When any of the 16 ducts (which house the HDA) are pulled out for inspection etc., the limit switch is activated and the blower device 16 (Fig. 3) installed in that duct is turned off. Therefore, other HDA cooling systems are not affected.

〔Effect of the invention〕

As detailed above, according to the present invention, since the HDA and the blower are mounted in independent ducts,
The cooling efficiency of each HDA during device operation is good, the cooling condition is completely uniform, there is no deviation in temperature rise value between HDAs, and a highly reliable high-density magnetic disk device can be realized.

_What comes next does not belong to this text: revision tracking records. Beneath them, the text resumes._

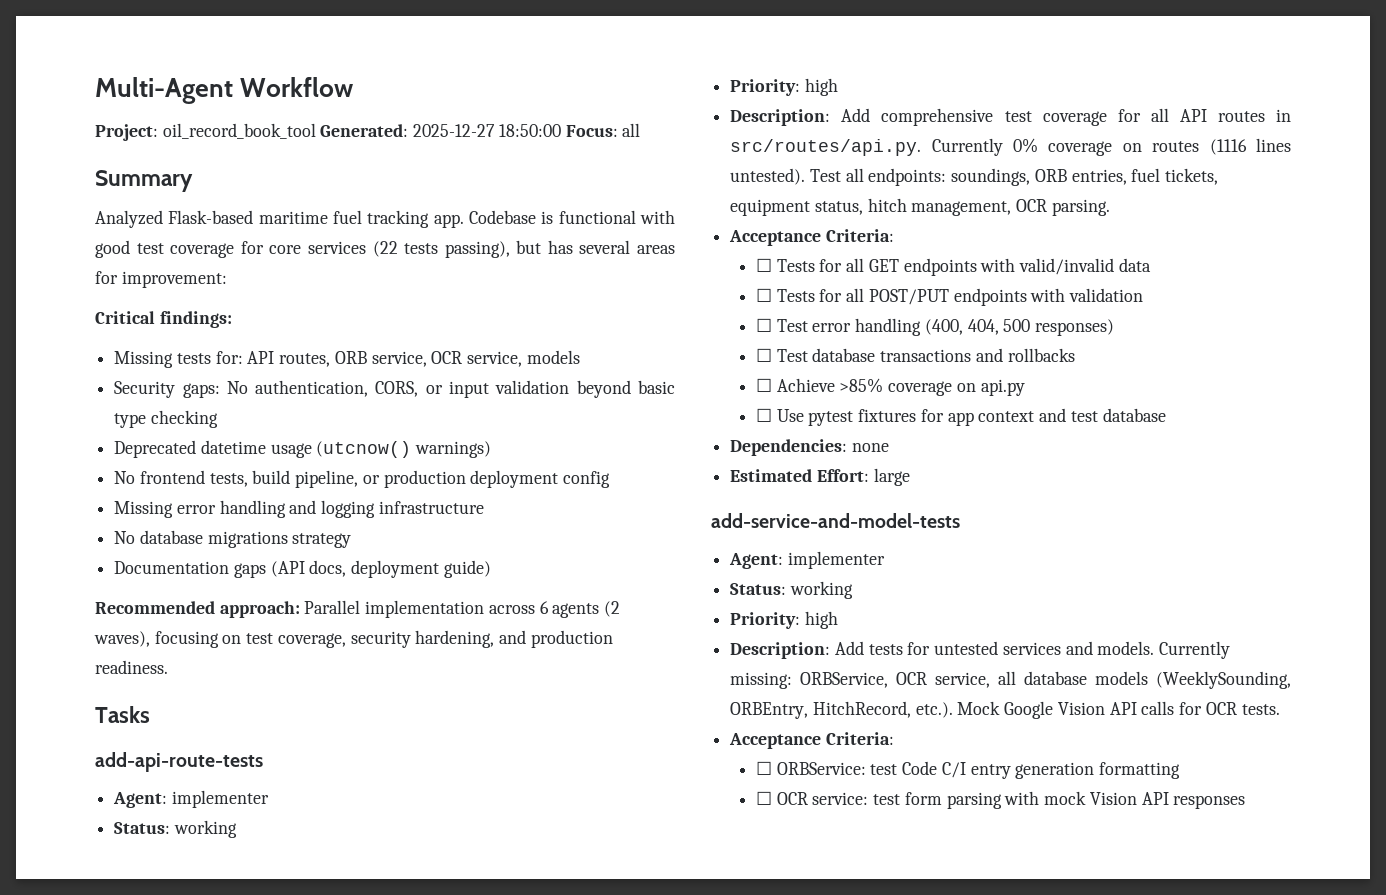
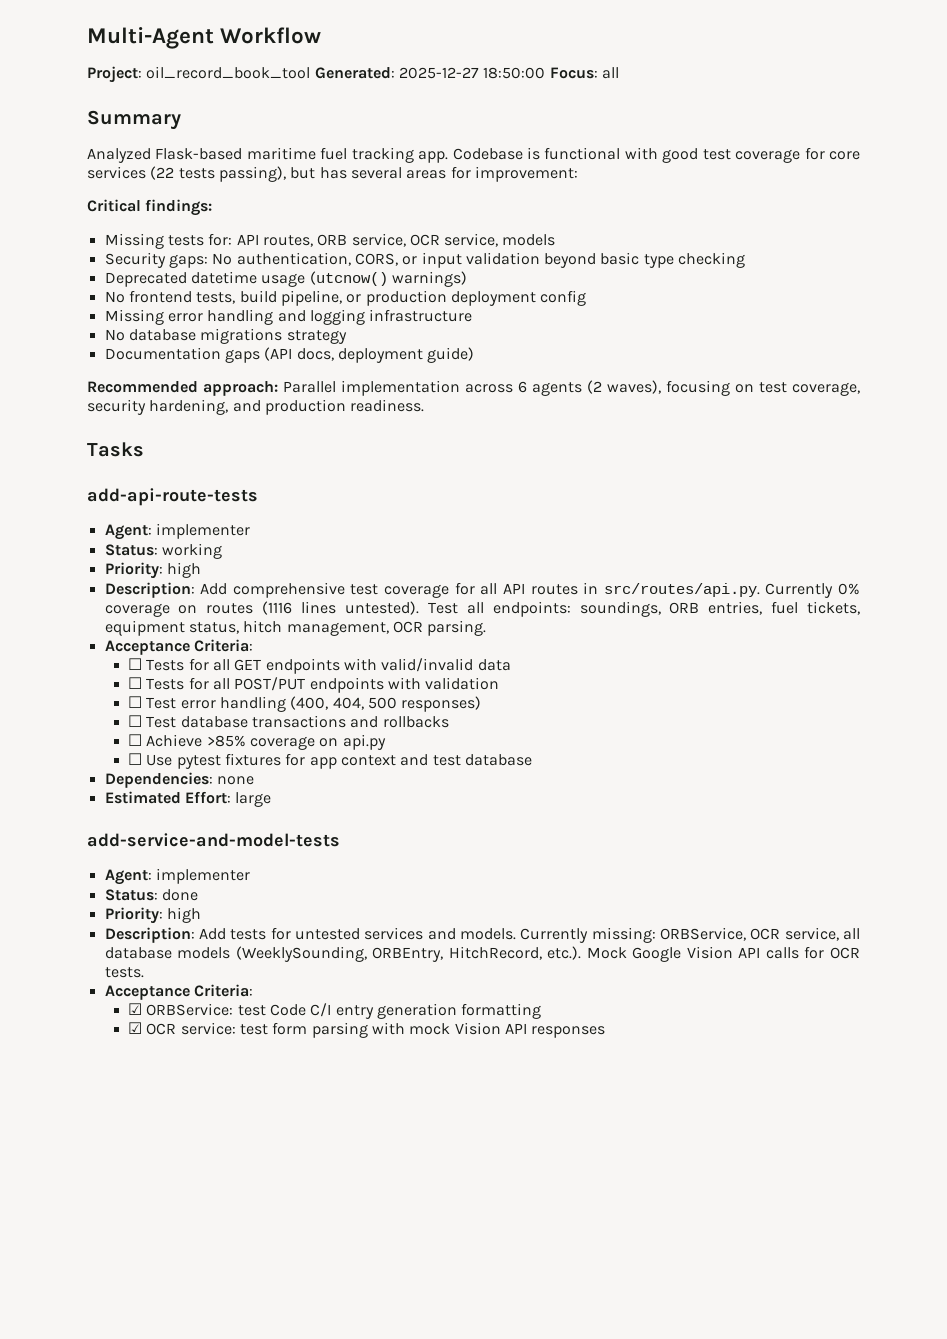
  add-service-and-model-tests
  Agent: implementer
- Status: working
+ Status: done
- ☐ ORBService: test Code C/I entry generation formatting
+ ☑ ORBService: test Code C/I entry generation formatting
- ☐ OCR service: test form parsing with mock Vision API responses
+ ☑ OCR service: test form parsing with mock Vision API responses

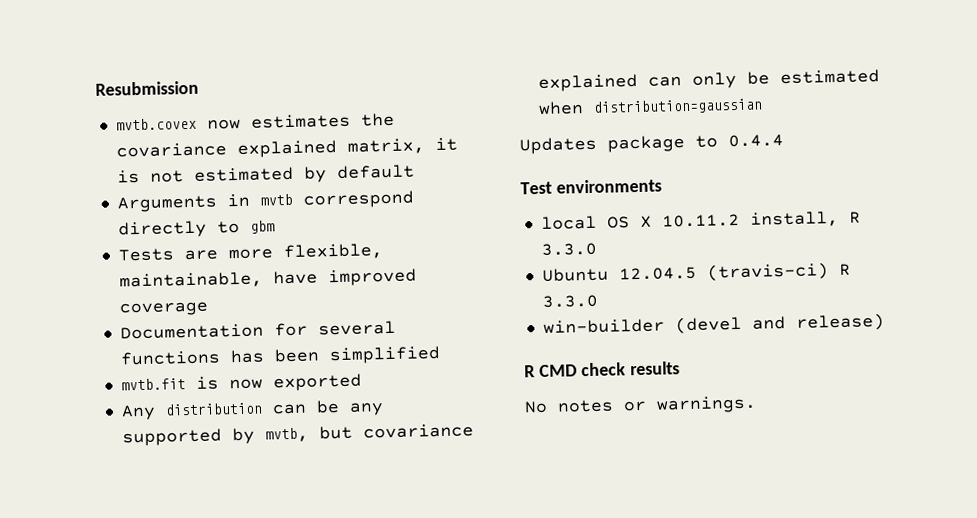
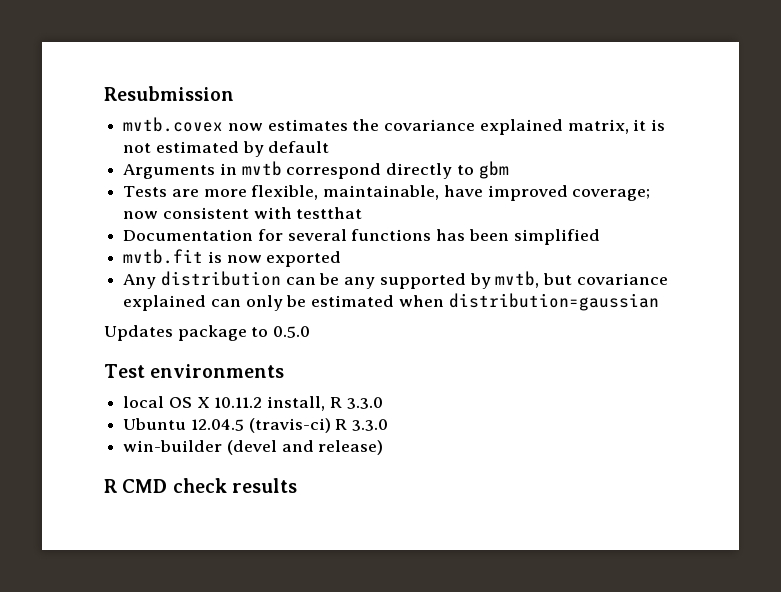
- Tests are more flexible, maintainable, have improved coverage
+ Tests are more flexible, maintainable, have improved coverage; now consistent with testthat
- Updates package to 0.4.4
+ Updates package to 0.5.0
- No notes or warnings.

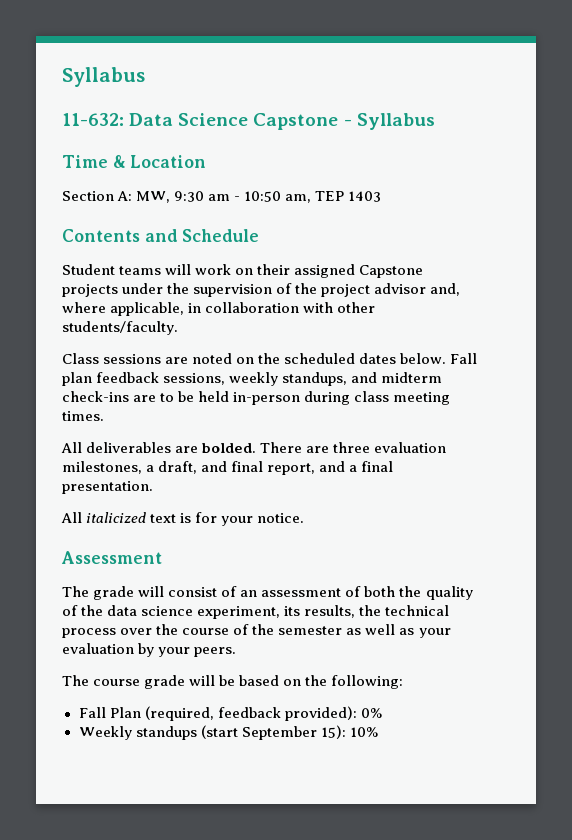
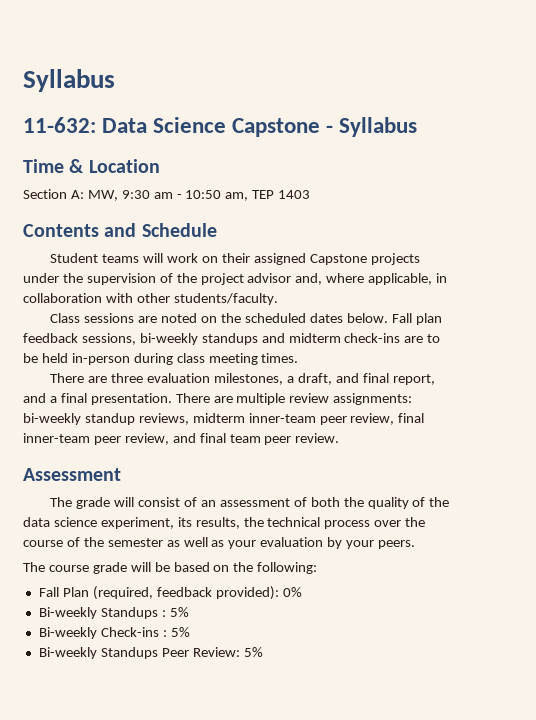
- Fall plan feedback sessions, weekly standups, and midterm check-ins are to be held in-person during class meeting times.
+ Fall plan feedback sessions, bi-weekly standups and midterm check-ins are to be held in-person during class meeting times.
- All deliverables are bolded. There are three evaluation milestones, a draft, and final report, and a final presentation.
- All italicized text is for your notice.
+ There are three evaluation milestones, a draft, and final report, and a final presentation. There are multiple review assignments: bi-weekly standup reviews, midterm inner-team peer review, final inner-team peer review, and final team peer review.
- Weekly standups (start September 15): 10%
+ Bi-weekly Standups : 5%
+ Bi-weekly Check-ins : 5%
+ Bi-weekly Standups Peer Review: 5%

[Brief explanation of drawings]

FIG. 1 is an external perspective view of a magnetic disk device equipped with an embodiment of the present invention. FIG. 2 is a perspective view showing the internal structure of FIG. 1, and FIG. 3 is a sectional view showing the flow of cooling air. l...Top plate, 2, 3...Side plate, 4...Operation window, 5
...Air hole, 6...Right front plate, 7...Left front plate,
8... Air blower, 9... Frame, 10... Operation panel, 11... Air intake hole, 12.12'... Duct, 13... Rail, 14... Power supply unit, 15...H
DA, 16...Blower, 17...Exhaust, 18...
・Intake, 19...Limit switch. Agent Patent Attorney Tadashi Akimoto Figure 1 6 (Collapse sales)

Claims (1)

[Claims] 1. In a magnetic disk device provided with a plurality of head disk assemblies, mutually independent air passages are provided surrounding each head disk assembly, and mutually independent air passages are provided corresponding to each air passage. A cooling mechanism for a magnetic disk device, characterized in that it is provided with an air blower. 2. The above-mentioned air passage is a removably supported duct, and each duct is equipped with means for detecting the installation state, and furthermore, the above-mentioned installation state detection means is
The magnet according to claim 1, characterized in that when a signal indicating that the duct is not in the attached state is issued, the air blowing means corresponding to the duct that is not in the attached state automatically stops. Cooling mechanism for disk devices.